EXERCISE: Search the lines of the records for the word "number", and copy every line that has it.

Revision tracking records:
---

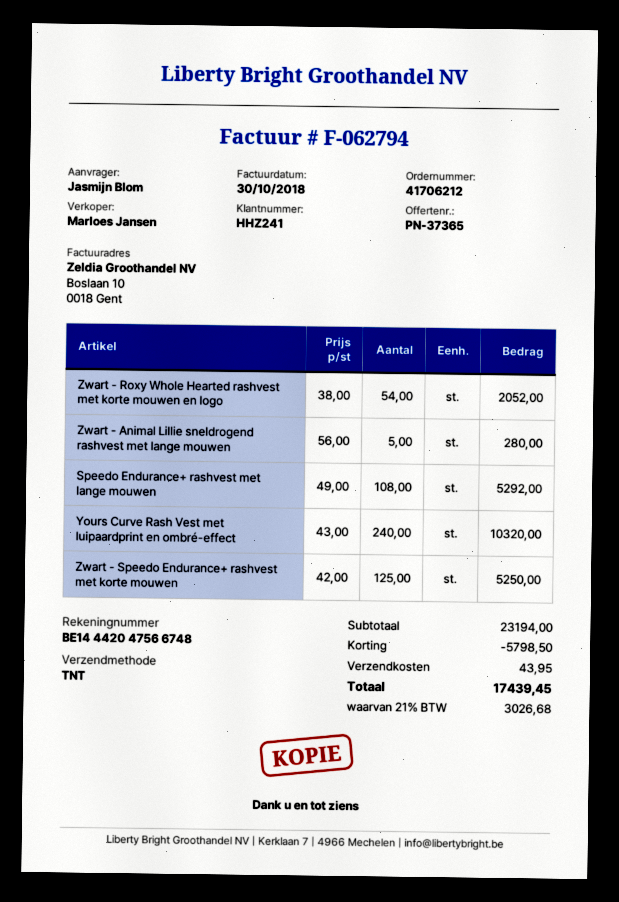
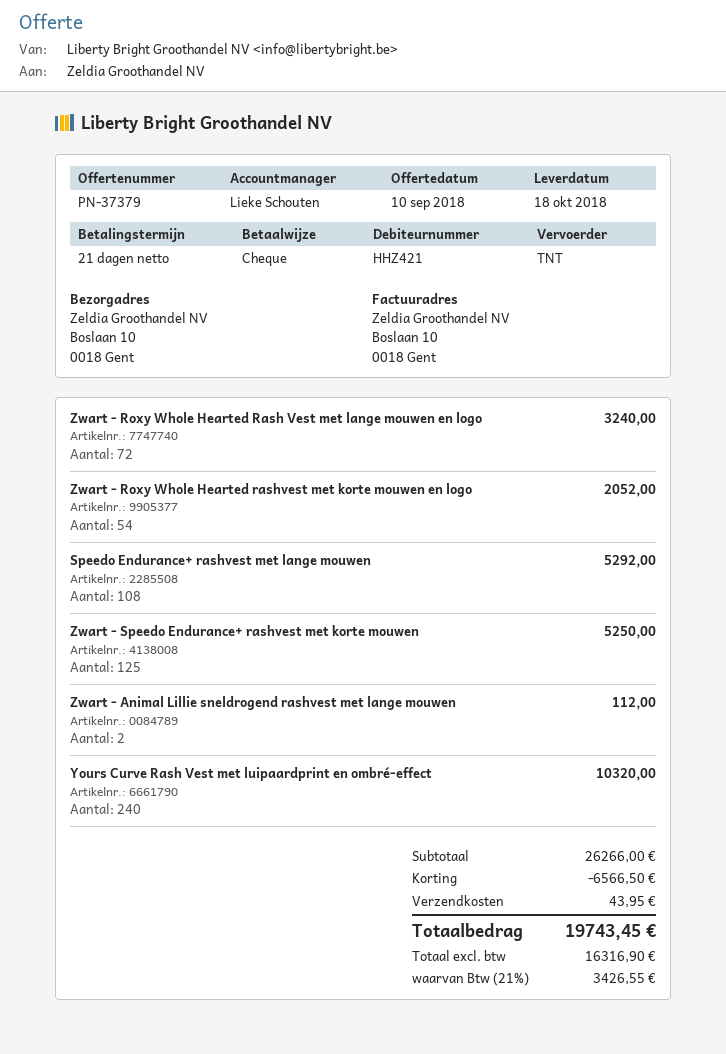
quote number: PN-37365 -> PN-37379
customer number: HHZ241 -> HHZ421
sales rep: Marloes Jansen -> Lieke Schouten
Zwart - Animal Lillie sneldrogend rashvest met lange mouwen: 5 for 280.00 -> 2 for 112.00
Zwart - Roxy Whole Hearted Rash Vest met lange mouwen en logo: none -> 72 for 3240.00
subtotal: 23194.00 -> 26266.00
discount: 5798.50 -> 6566.50
tax: 21% = 3026.68 -> 21% = 3426.55
total: 17439.45 -> 19743.45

---

WORKED SOLUTION:
quote number: PN-37365 -> PN-37379
customer number: HHZ241 -> HHZ421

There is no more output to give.